Background/Purpose: Testing for hepatitis B virus (HBV) and hepatitis C virus (HCV) is recommended for patients initiating biologics or new synthetic DMARDs, which can increase the risk of viral hepatitis reactivation. We examined pre-treatment screening for HBV and HCV among practices participating in ACR’s RISE registry for patients who were new users of biologics or new synthetic DMARDs.

Methods: Data derived from Rheumatology Informatics System for Effectiveness (RISE), a national EHR-enabled rheumatology registry that passively collects data on all patients seen by participating practices. As of 2017, RISE held validated data from 1,257 providers in 236 practices, representing an estimated 36% of the U.S. clinical rheumatology workforce. Patients included in this study were ≥ 18 years old and had ≥ 1 prescription for a biologic or new synthetic DMARD between Jan 1 and Dec 31, 2017; the “index date” was defined as the first prescription date. New medication users were identified if they had ≥ 2 visits in the 12 months prior to their index date without any biologic or new small synthetic DMARD use. HBV screening was defined as “complete” if HBV surface antigen AND HBV core antibody were documented or “partial” if only one test was documented; HBV viral load satisfied the HBV surface antigen requirement. HCV screening was defined as having a documented HCV antibody or viral load test. We assessed screening across several windows (before the index date; allowing for a 60-day grace period after the index date; or allowing up to a 1-year grace period after the index date). We assessed practice-level performance for practices reporting on ≥ 20 patients.

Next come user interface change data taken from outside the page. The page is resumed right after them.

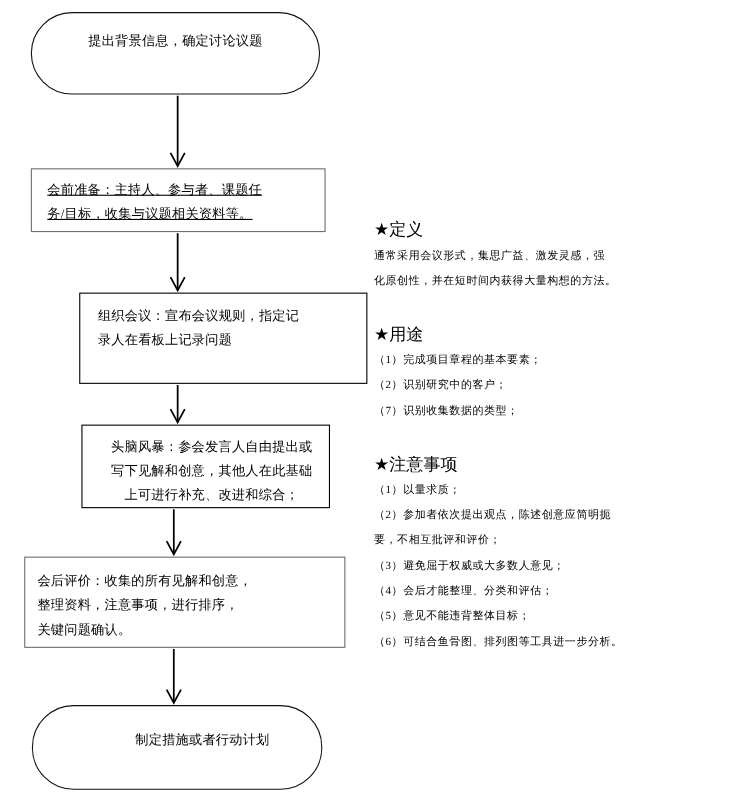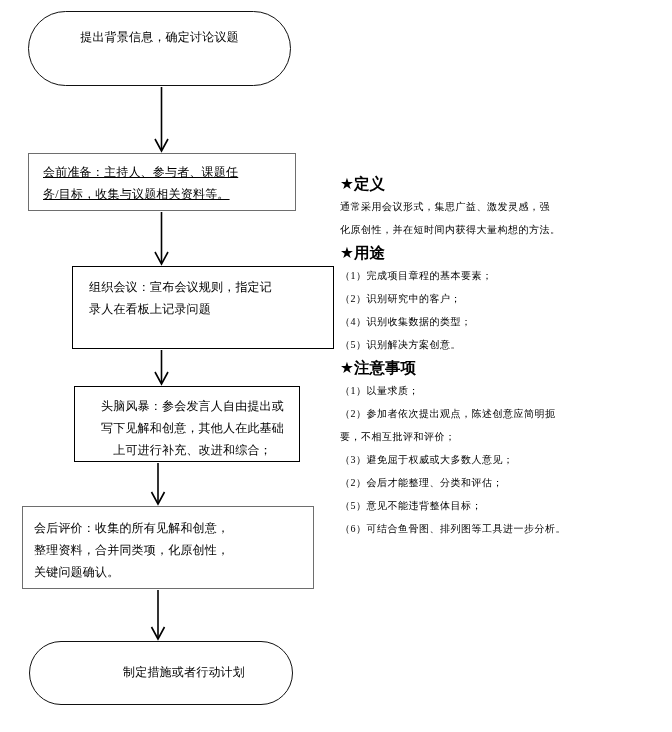"★定义" #info .h { font-weight: bold -> normal; margin-top: none -> 26px }
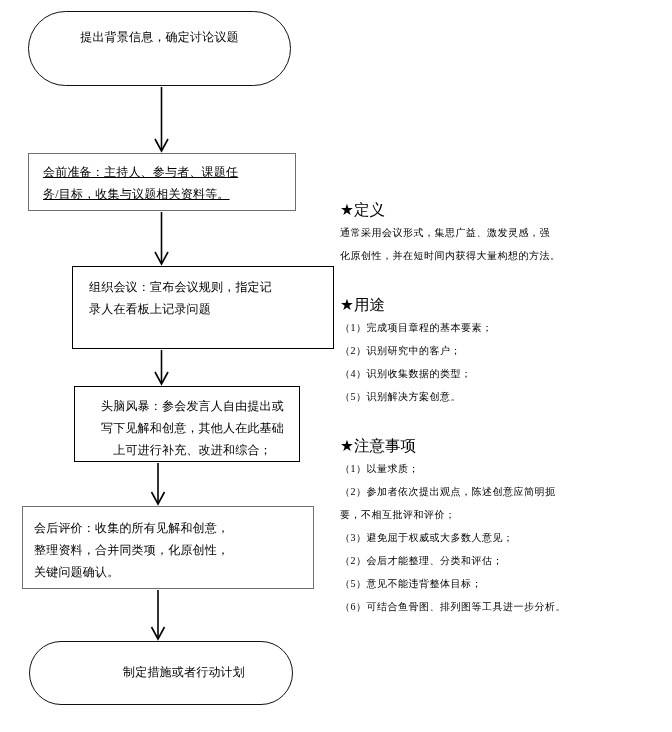"（4）识别收集数据的类型；" div.t { text: 4 -> 7 }
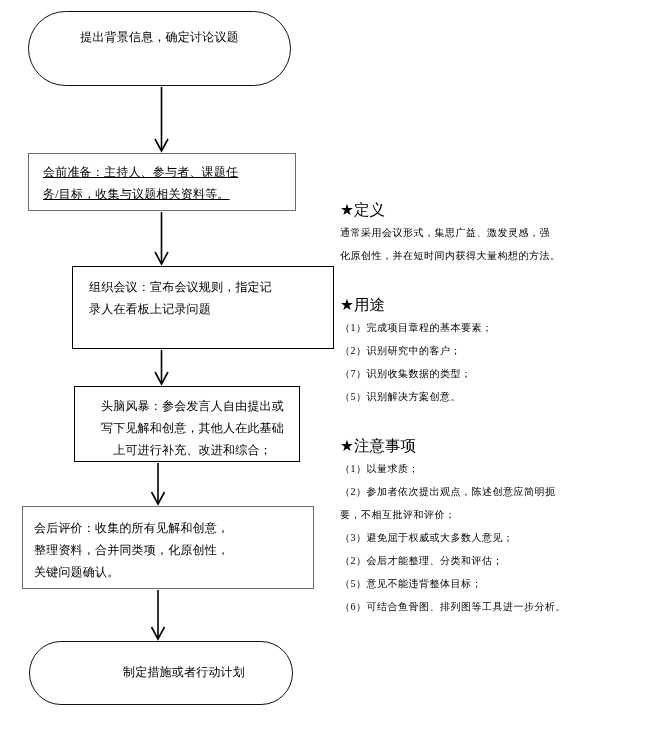"（5）识别解决方案创意。" div.t { html: <div>（5）识别解决方案创意。</div> -> none }
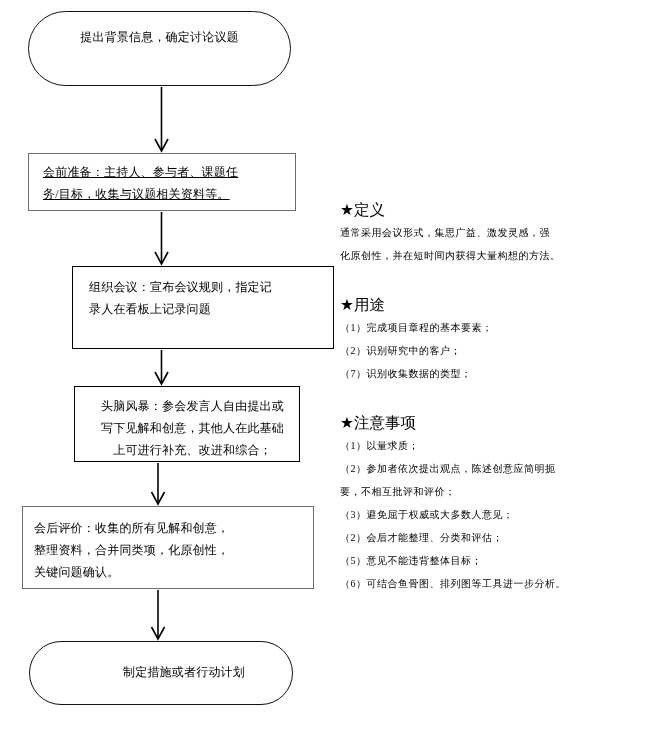"（2）会后才能整理、分类和评估；" div.t { text: 2 -> 4 }
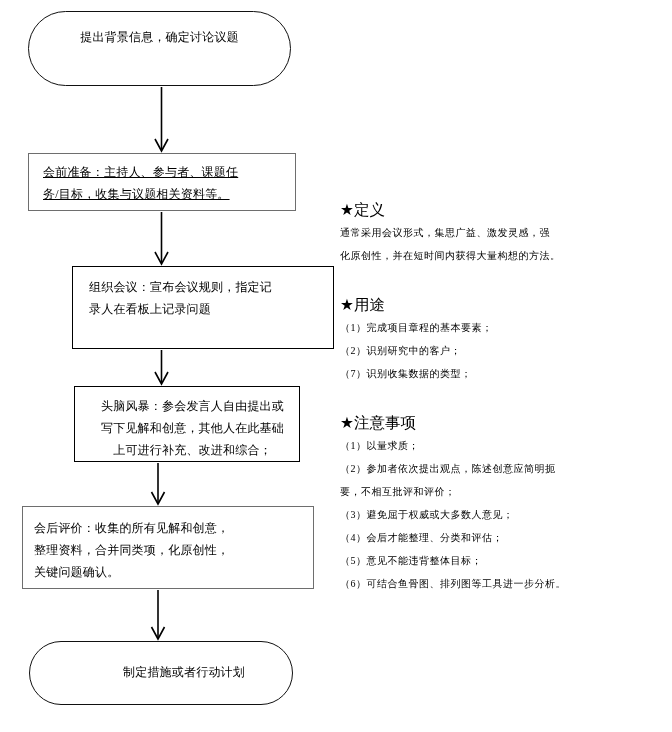"整理资料，合并同类项，化原创性，" div.bline { text: 合并同类项，化原创性 -> 注意事项，进行排序 }
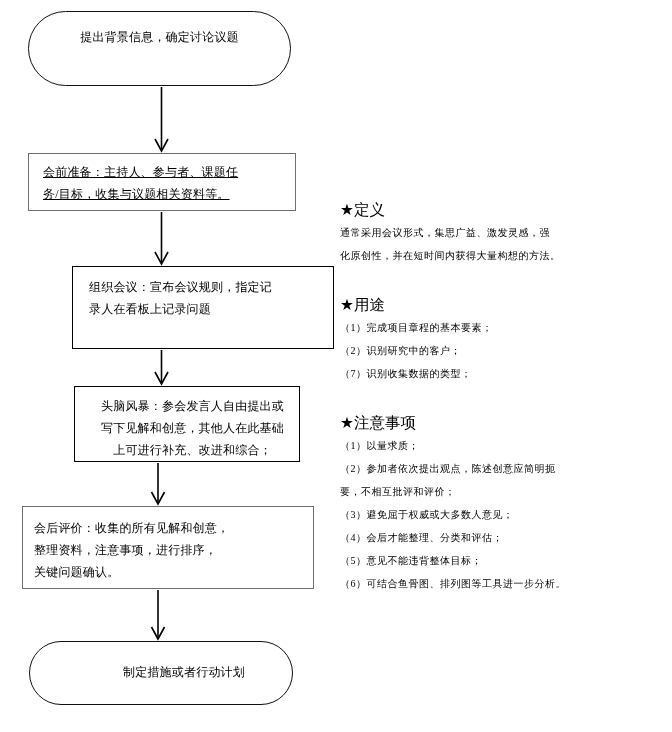"制定措施或者行动计划" #end { height: 64px -> 77px }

Results: 23,597 patients were included from 196 practices. 71.9% were female, mean age of 57.3±14.4 years. 37% were non-white, including 6.9% Hispanic. The most common class of medication was TNFi (62.9%). Overall, only 22.8% patients had any documented HBV screening and 14.4% had any documented HCV screening (Table). Among those with complete testing, most screening was completed prior to the index date (82.6%); 96.9% completed screening by 60 days after the index date. Patterns were similar for HCV screening. Among 168 practices in the practice-level analysis, median performance was 0% (range 0-62.7%) for HBV, 0% (range 0-80.4%) for HCV screening, and 0% (range 0-62.7%) for the composite (HBV and HCV) screening measure.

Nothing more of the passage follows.